Exercise goal:
Pick each line containing "space" out of the records.

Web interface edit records
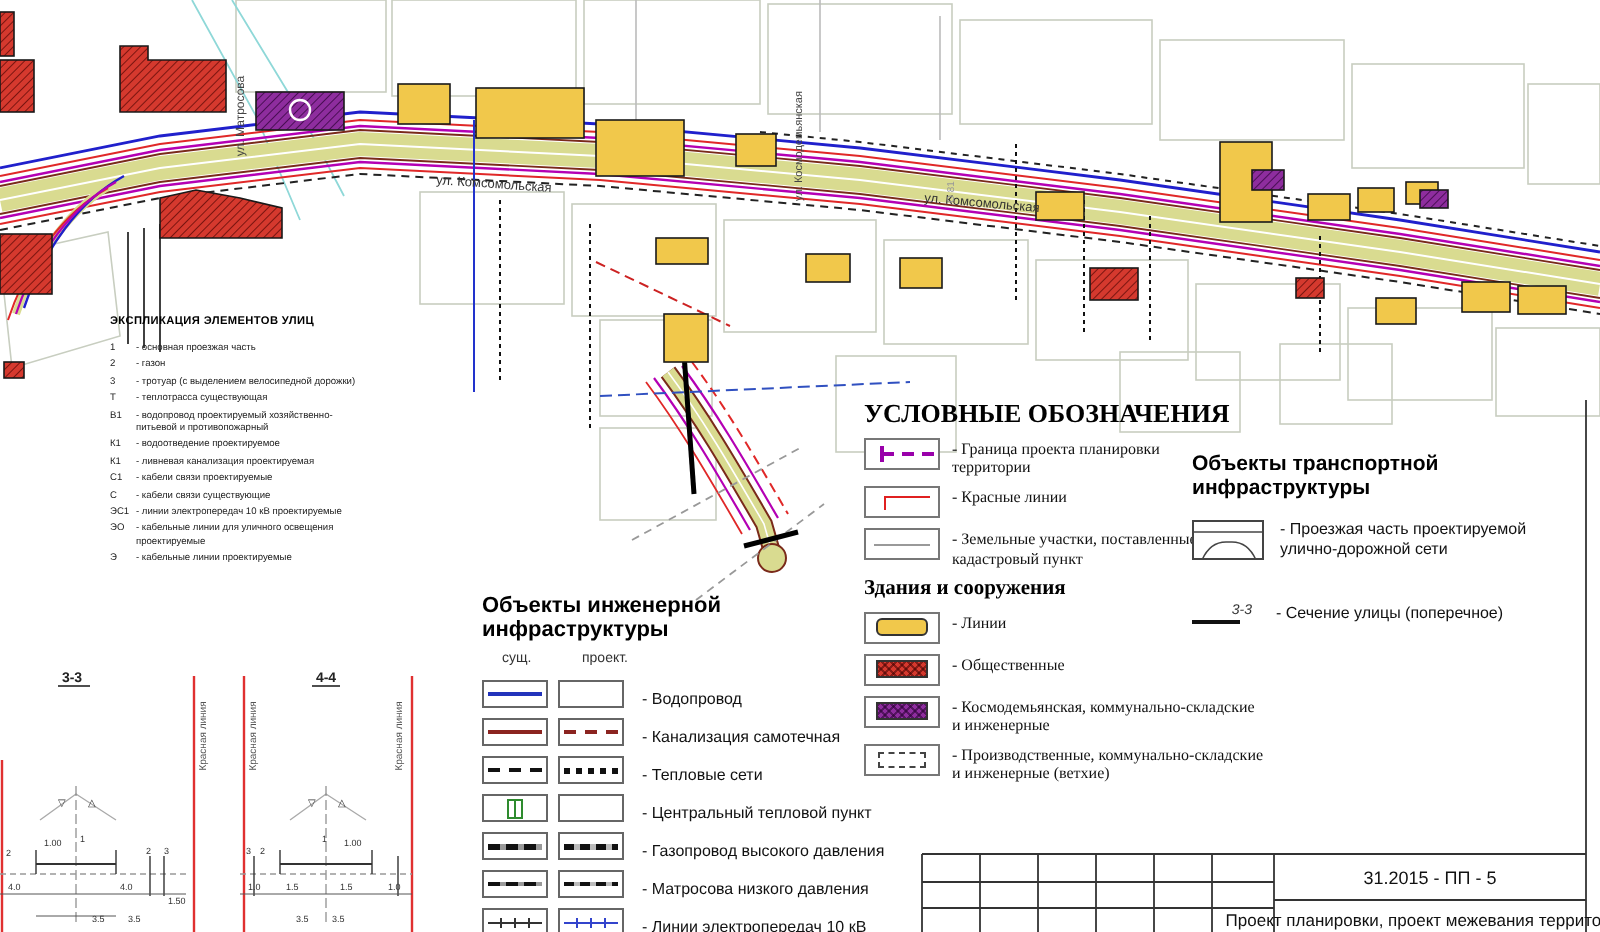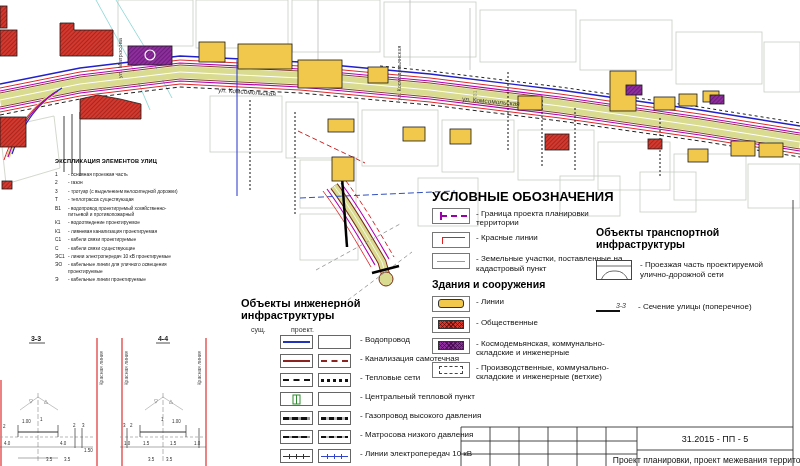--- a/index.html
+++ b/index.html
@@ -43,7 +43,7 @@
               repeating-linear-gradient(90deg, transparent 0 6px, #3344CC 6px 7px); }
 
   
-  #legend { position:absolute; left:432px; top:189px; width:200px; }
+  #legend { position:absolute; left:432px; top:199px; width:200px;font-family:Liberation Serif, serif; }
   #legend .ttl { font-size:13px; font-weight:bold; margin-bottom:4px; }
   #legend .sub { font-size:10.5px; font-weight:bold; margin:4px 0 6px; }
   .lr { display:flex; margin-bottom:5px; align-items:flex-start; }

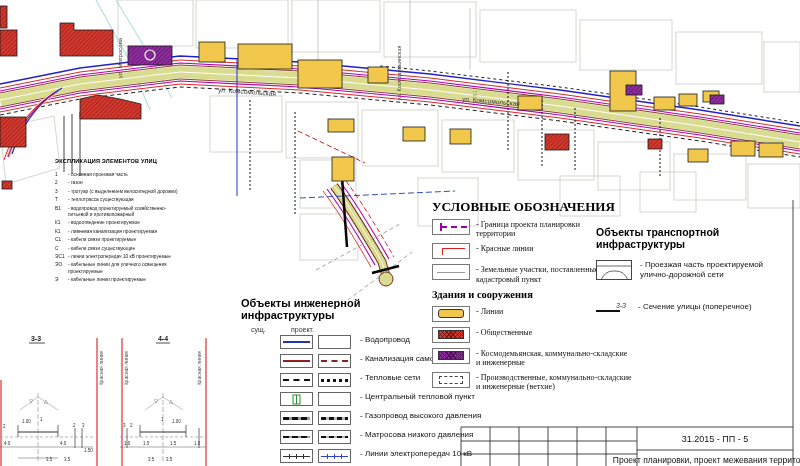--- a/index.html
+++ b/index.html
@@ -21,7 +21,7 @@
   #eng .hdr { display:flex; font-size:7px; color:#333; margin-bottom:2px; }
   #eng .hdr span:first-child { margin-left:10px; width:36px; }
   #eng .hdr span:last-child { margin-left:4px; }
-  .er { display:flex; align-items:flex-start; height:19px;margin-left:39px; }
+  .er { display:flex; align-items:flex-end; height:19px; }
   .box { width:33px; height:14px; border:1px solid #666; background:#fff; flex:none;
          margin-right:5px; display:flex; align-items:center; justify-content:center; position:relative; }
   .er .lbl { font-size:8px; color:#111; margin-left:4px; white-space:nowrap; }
==
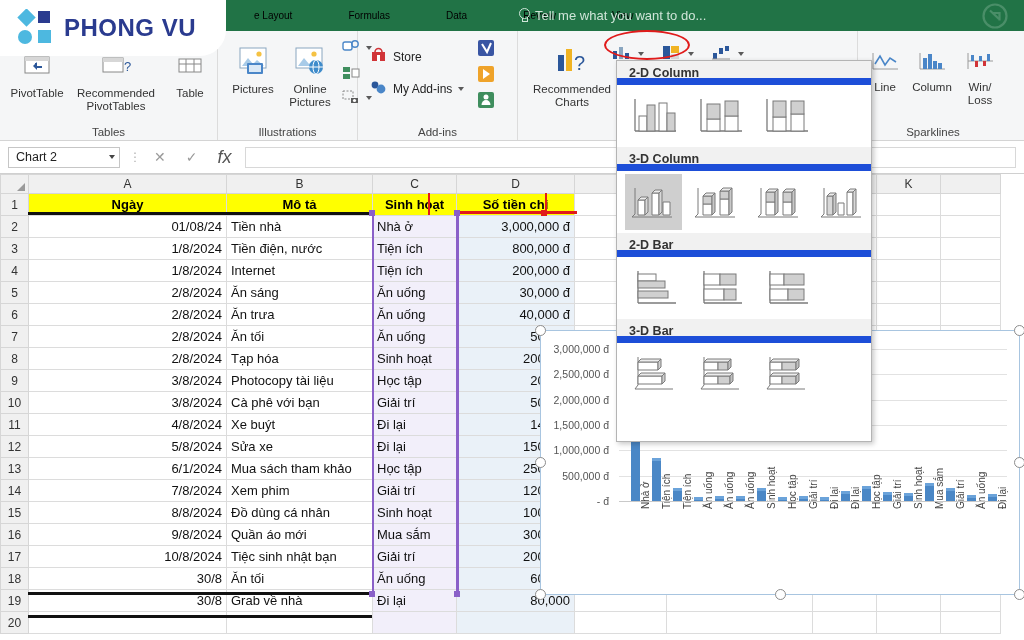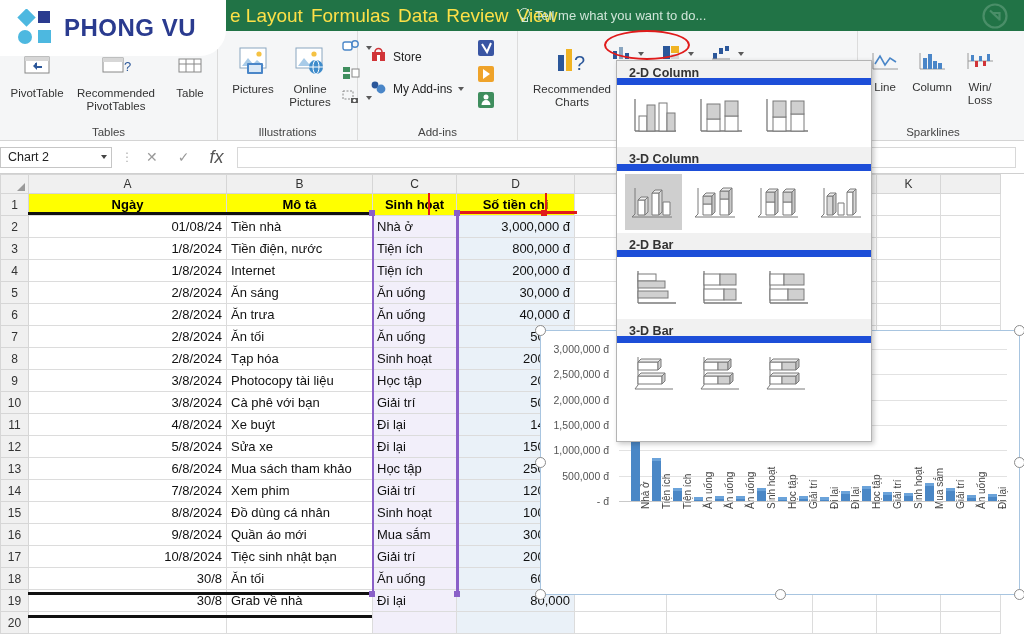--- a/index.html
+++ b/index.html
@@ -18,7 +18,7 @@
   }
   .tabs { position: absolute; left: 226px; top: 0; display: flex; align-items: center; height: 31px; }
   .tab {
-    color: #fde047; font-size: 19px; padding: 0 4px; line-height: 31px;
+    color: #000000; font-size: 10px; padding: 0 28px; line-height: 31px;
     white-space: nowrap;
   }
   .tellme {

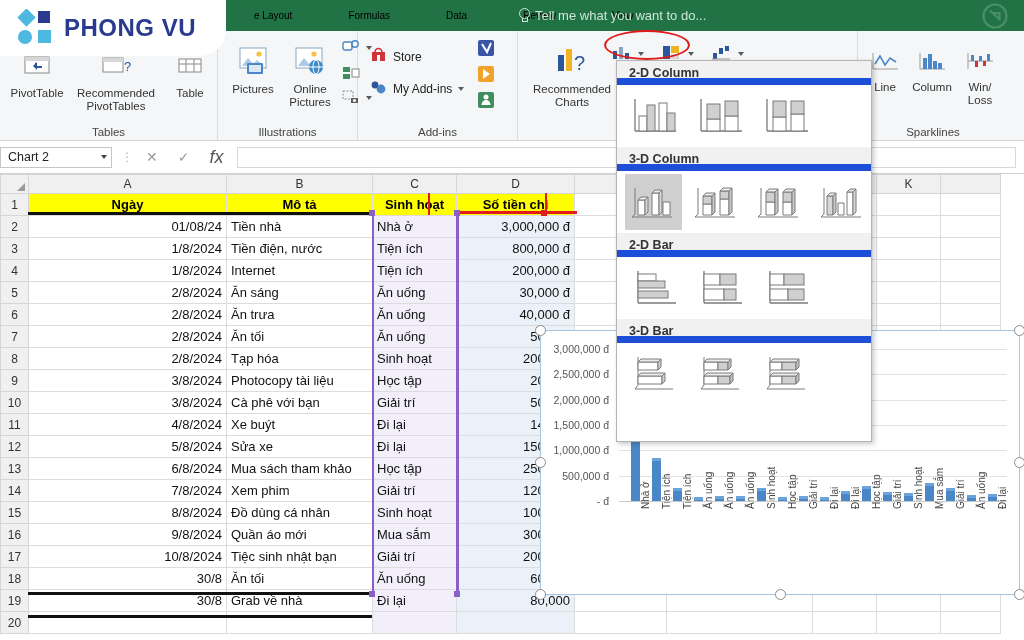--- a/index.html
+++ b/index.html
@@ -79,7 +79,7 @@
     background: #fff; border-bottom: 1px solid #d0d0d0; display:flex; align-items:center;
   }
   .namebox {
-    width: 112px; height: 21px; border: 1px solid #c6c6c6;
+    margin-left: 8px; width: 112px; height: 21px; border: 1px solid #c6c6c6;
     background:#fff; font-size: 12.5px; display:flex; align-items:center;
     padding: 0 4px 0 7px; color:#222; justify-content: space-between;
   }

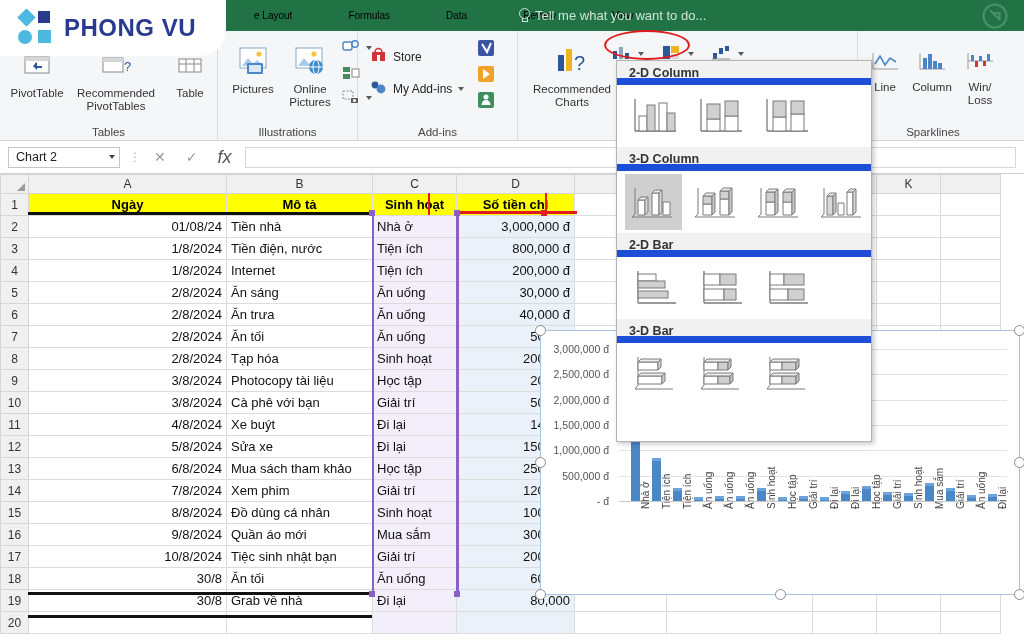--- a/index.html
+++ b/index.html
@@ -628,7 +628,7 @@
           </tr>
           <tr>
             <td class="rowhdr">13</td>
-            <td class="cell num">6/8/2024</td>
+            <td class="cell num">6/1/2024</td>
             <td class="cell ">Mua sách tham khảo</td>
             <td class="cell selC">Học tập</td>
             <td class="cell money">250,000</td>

Worked solution:
   .er .lbl { font-size:8px; color:#111; margin-left:4px; white-space:nowrap; }
     white-space: nowrap;
     padding: 0 4px 0 7px; color:#222; justify-content: space-between;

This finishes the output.